Page #76 (Chapter 6. Concurrency)


Multithread Programming

First, a little background on processes and threads

A thread is the basic unit to which the Windows operating system allocates processor time. A process, that is, a single instance of a running application, consists of at least one thread of execution known as the primary thread. A thread can execute just one task at a time. To perform multiple tasks concurrently, a process can create multiple threads. Even though only one thread can execute at any time, [1] the Windows OS preemptively switches execution from one thread to another. The switching is so fast that all the threads appear to run at the same time.

[1] More specifically, thread execution is processor-based. A multiprocessor machine can have multiple threads executing simultaneously.

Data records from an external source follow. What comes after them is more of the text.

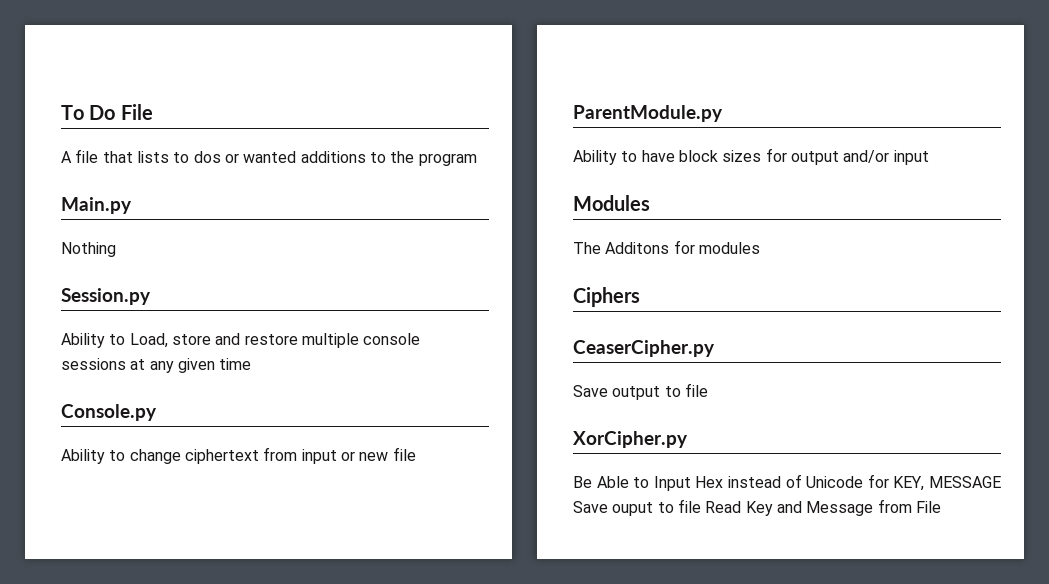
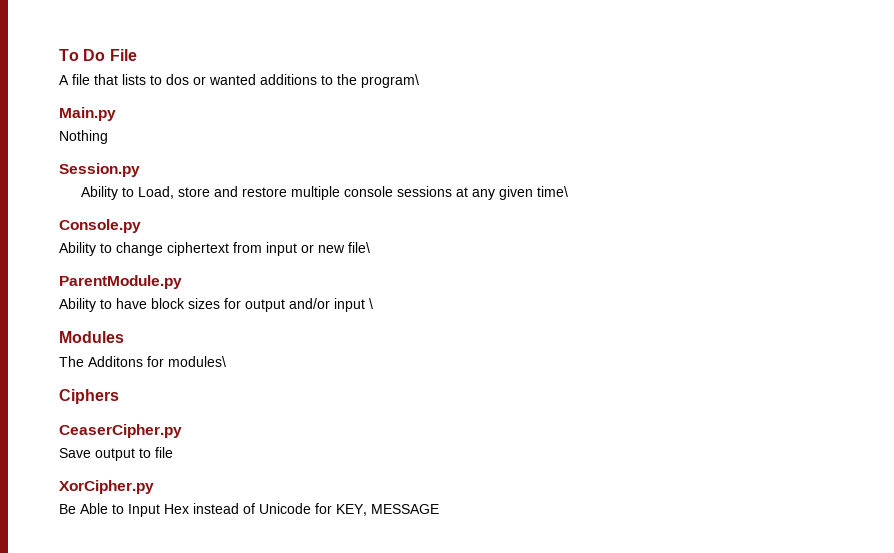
[418,154,477,166] program -> [361,74,419,88] program\
[219,358,252,370] time -> [537,186,569,197] time\
[392,447,416,461] file -> [348,242,370,253] file\
(929, 157) none -> [369,298,373,309] \
[698,242,760,254] modules -> [168,356,226,367] modules\
[573,499,941,516] Save ouput to file Read Key and Message from File -> (439, 509) none

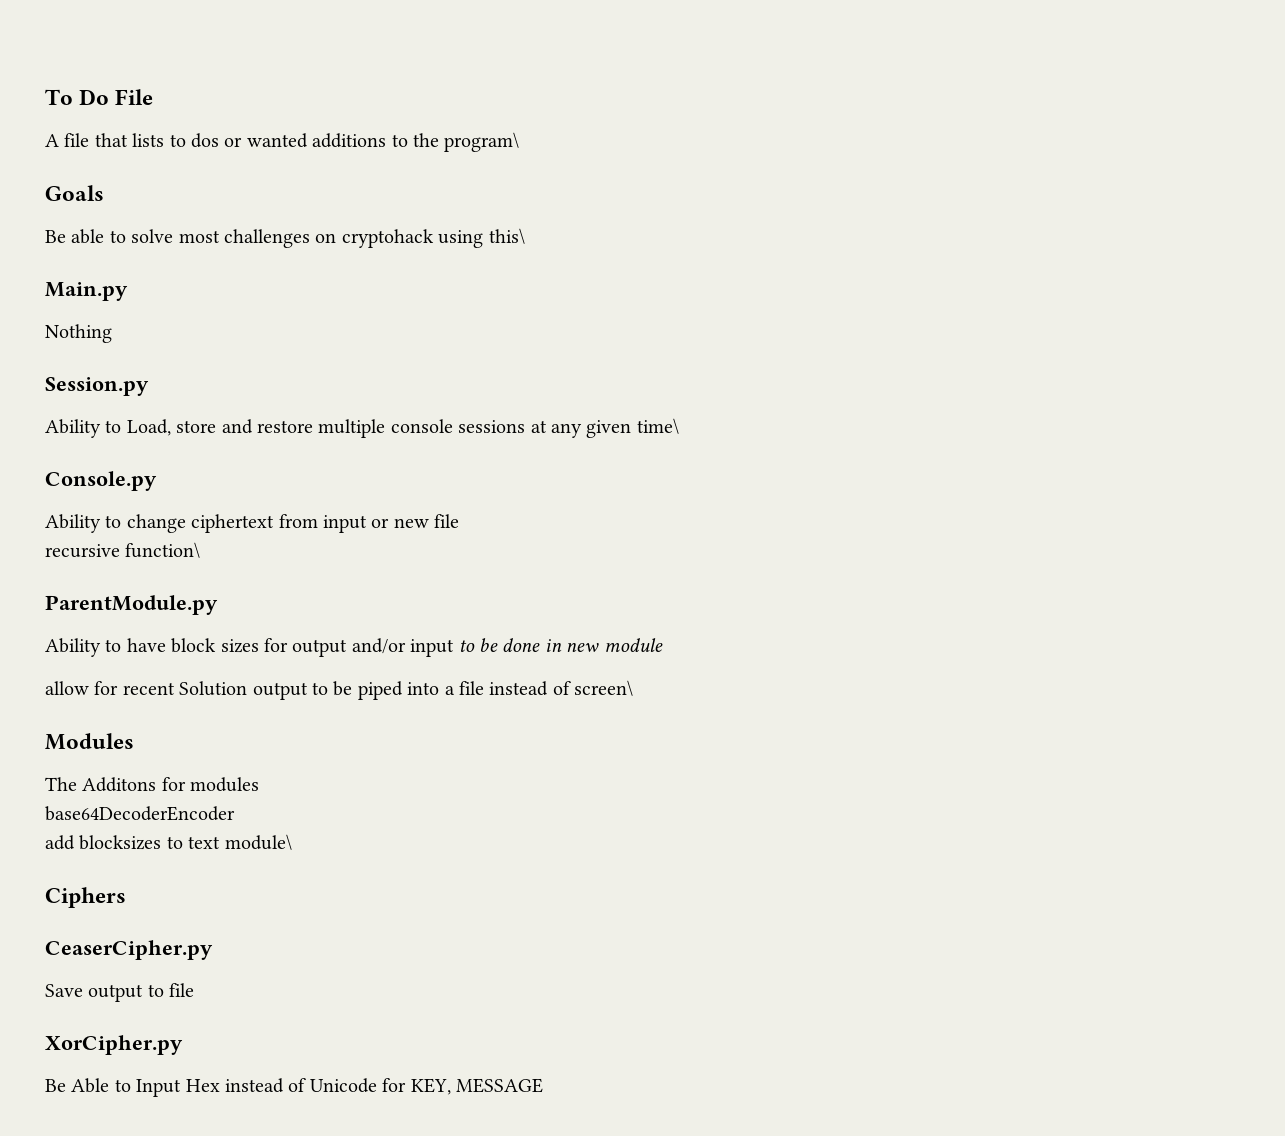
(419, 81) none -> [45,185,104,201] [45,228,525,248] // Goals // Be able to solve most challenges on cryptohack using this\
[348,242,370,253] file\ -> [434,514,460,528] [45,542,201,558] file // recursive function\
[369,298,373,309] [59,331,124,343] [59,356,226,367] \ // Modules // The Additons for modules\ -> [458,638,663,652] [45,680,634,700] [45,733,134,750] [45,777,260,792] [45,806,235,821] [45,834,292,850] to be done in new module // allow for recent Solution output to be piped into a file instead of screen\ // Modules // The Additons for modules // base64DecoderEncoder // add blocksizes to text module\

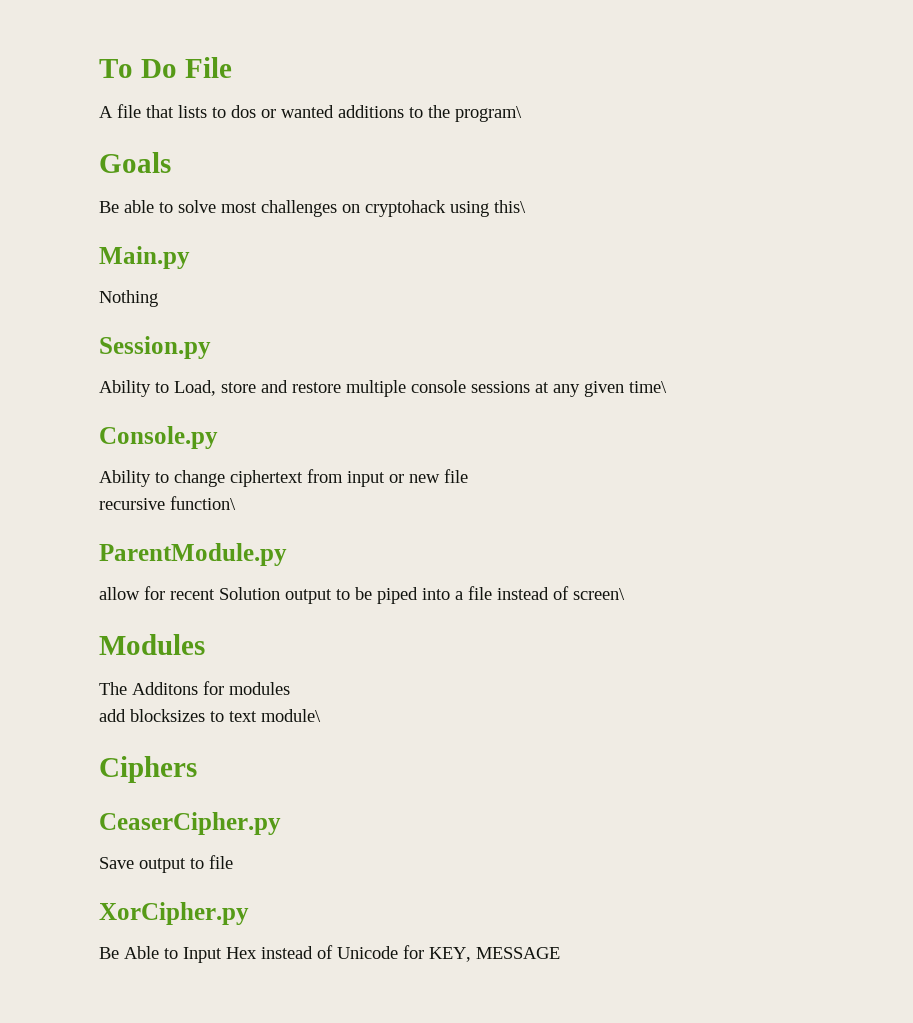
[45,638,663,657] // Ability to have block sizes for output and/or input to be done in new module -> (287, 554) none
[45,806,235,821] // base64DecoderEncoder -> (290, 688) none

All the threads within a process share the virtual address space and global variables of that process. However, each thread has its own stack. Therefore, when a thread is executing, any program variables that are created on the stack are local to the thread.

Often times, it is necessary to maintain thread-specific data. However, a static or global variable cannot be used for this purpose because it has the same value across all the threads. To address this problem, the OS provides a feature called thread local storage (TLS). With TLS, you can create a unique copy of a variable for each thread.

The Win32 SDK provides APIs that deal with thread creation, manipulation, and synchronization. The SDK also provides comprehensive documentation on their usage.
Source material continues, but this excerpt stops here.